Gugang (古港镇 (古港鎮, Gǔgǎng Zhèn)) is a rural town in Liuyang City, Hunan Province, People's Republic of China. As of the 2015 census it had a population of 62,700 and an area of 210 km2. The town is bordered to the north by Fushoushan Town of Pingjiang County, to the east by Yanxi Town, to the southeast by Yonghe Town, to the west by Chunkou Town and Guankou subdistrict, to the south by Gaoping Town, and to the northwest by Shegang Town.

==History==
In 2015, the former Gugang Town and Sankou Town (三口镇) merged to form the new Gugang Town.

==Administrative divisions==
The town is divided into 12 villages and four communities, which include the following areas:
- Taoyuan Community (桃园社区)
- Gugang Community (古港社区)
- Gucheng Community (古城社区)
- Guojiating Community (郭家亭社区)
- Fanshi Village (范市村)
- Xianzhou Village (仙洲村)
- Mianjiang Village (沔江村)
- Meitianhu Village (梅田湖村)
- Jinyuan Village (金园村)
- Xinyuan Village (新园村)
- Yangang Village (燕港村)
- Huacheng Village (花城村)
- Baogaisi Village (宝盖寺村)
- Bailu Village (白路村)
- Huaxiang Village (华湘村)
- Dongying Village (东盈村)

==Geography==
Mountains located adjacent to and visible from the townsite are: Mount Xiangluguan (香炉罐; 278.7 m) and Mount Hanpo'ao (寒婆坳; 1244.3 m).

Liuyang River, also known as the mother river, flows through the town.
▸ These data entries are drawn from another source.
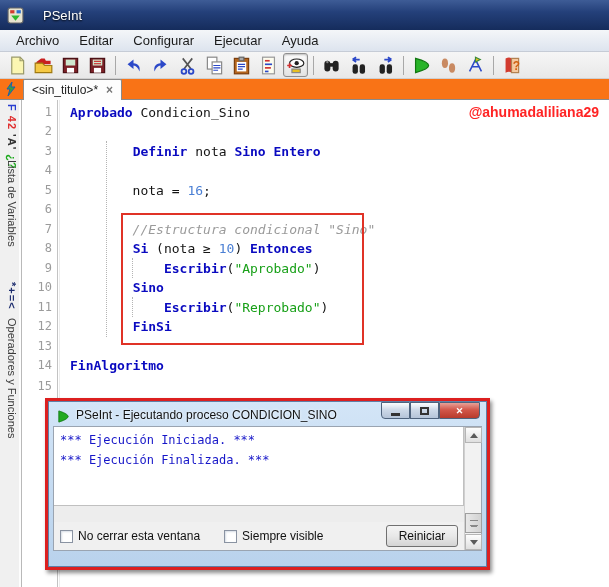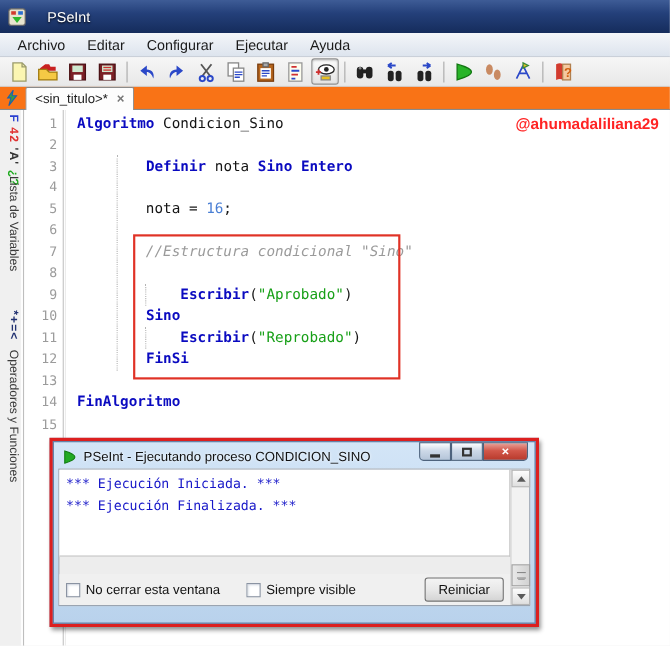--- a/index.html
+++ b/index.html
@@ -280,7 +280,7 @@
     <div class="gutter-line"></div>
     <div class="gutter-line2"></div>
     <div class="code-area" id="codearea">
-        <div class="line" style="top: 2.5px; width: 100%;"><span class="ln">1</span><span class="code"><span class="seg-kw">Algoritmo</span><span class="seg-pl"> Condicion_Sino</span></span></div>
+        <div class="line" style="top: 2.5px; width: 100%;"><span class="ln">1</span><span class="code"><span class="seg-kw">Aprobado</span><span class="seg-pl"> Condicion_Sino</span></span></div>
         <div class="line" style="top: 22px; width: 100%;"><span class="ln">2</span><span class="code"></span></div>
         <div class="line" style="top: 41.5px; width: 100%;"><span class="ln">3</span><span class="code"><span class="seg-pl">        </span><span class="seg-kw">Definir</span><span class="seg-pl"> nota </span><span class="seg-kw">Sino</span><span class="seg-pl"> </span><span class="seg-kw">Entero</span></span></div>
         <div class="line" style="top: 61px; width: 100%;"><span class="ln">4</span><span class="code"></span></div>

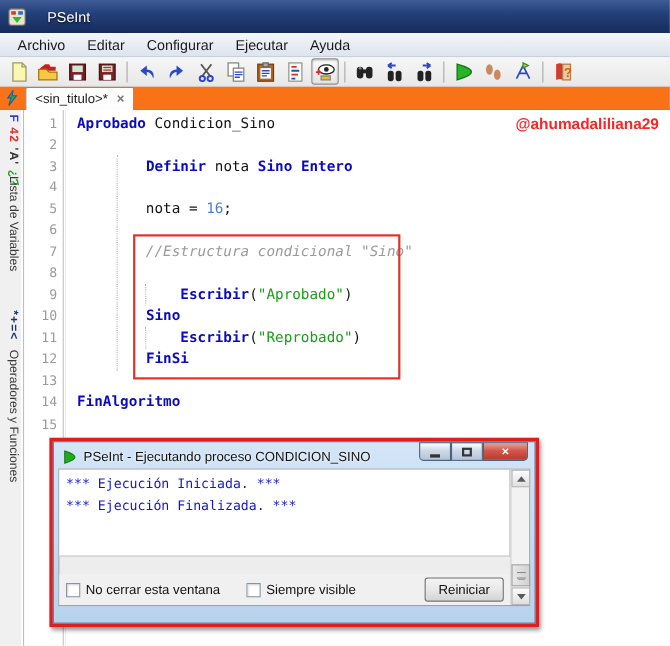--- a/index.html
+++ b/index.html
@@ -287,7 +287,7 @@
         <div class="line" style="top: 80.5px; width: 100%;"><span class="ln">5</span><span class="code"><span class="seg-pl">        nota = </span><span class="seg-num">16</span><span class="seg-pl">;</span></span></div>
         <div class="line" style="top: 100px; width: 100%;"><span class="ln">6</span><span class="code"></span></div>
         <div class="line" style="top: 119.5px; width: 100%;"><span class="ln">7</span><span class="code"><span class="seg-cm">        //Estructura condicional "Sino"</span></span></div>
-        <div class="line" style="top: 139px; width: 100%;"><span class="ln">8</span></div>
+        <div class="line" style="top: 139px; width: 100%;"><span class="ln">8</span><span class="code"><span class="seg-pl">        </span><span class="seg-kw">Si</span><span class="seg-pl"> (nota ≥ </span><span class="seg-num">10</span><span class="seg-pl">) </span><span class="seg-kw">Entonces</span></span></div>
         <div class="line" style="top: 158.5px; width: 100%;"><span class="ln">9</span><span class="code"><span class="seg-pl">            </span><span class="seg-kw">Escribir</span><span class="seg-pl">(</span><span class="seg-str">"Aprobado"</span><span class="seg-pl">)</span></span></div>
         <div class="line" style="top: 178px; width: 100%;"><span class="ln">10</span><span class="code"><span class="seg-pl">        </span><span class="seg-kw">Sino</span></span></div>
         <div class="line" style="top: 197.5px; width: 100%;"><span class="ln">11</span><span class="code"><span class="seg-pl">            </span><span class="seg-kw">Escribir</span><span class="seg-pl">(</span><span class="seg-str">"Reprobado"</span><span class="seg-pl">)</span></span></div>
The town has two reservoirs: Guojiachong Reservoir (郭家冲水库) and Meitian Reservoir (梅田水库).

==Economy==
The economy is supported primarily by farming and ranching.

==Education==
Gugang Middle School is the only junior highschool in Gugang. Besides, the No.3 senior highschool of Liuyang is settled here.

==Transportation==
===Expressway===
The Changsha–Liuyang Expressway, from Changsha, running west to east through the town to Jiangxi.

===Provincial Highway===
The Provincial Highway S309 passes across the town west to east.

==Attractions==
Huanglongxia Rafting (黄龙峡漂流 (Yellow Dragon Gorge Rafting)) is a famous scenic spot in the town.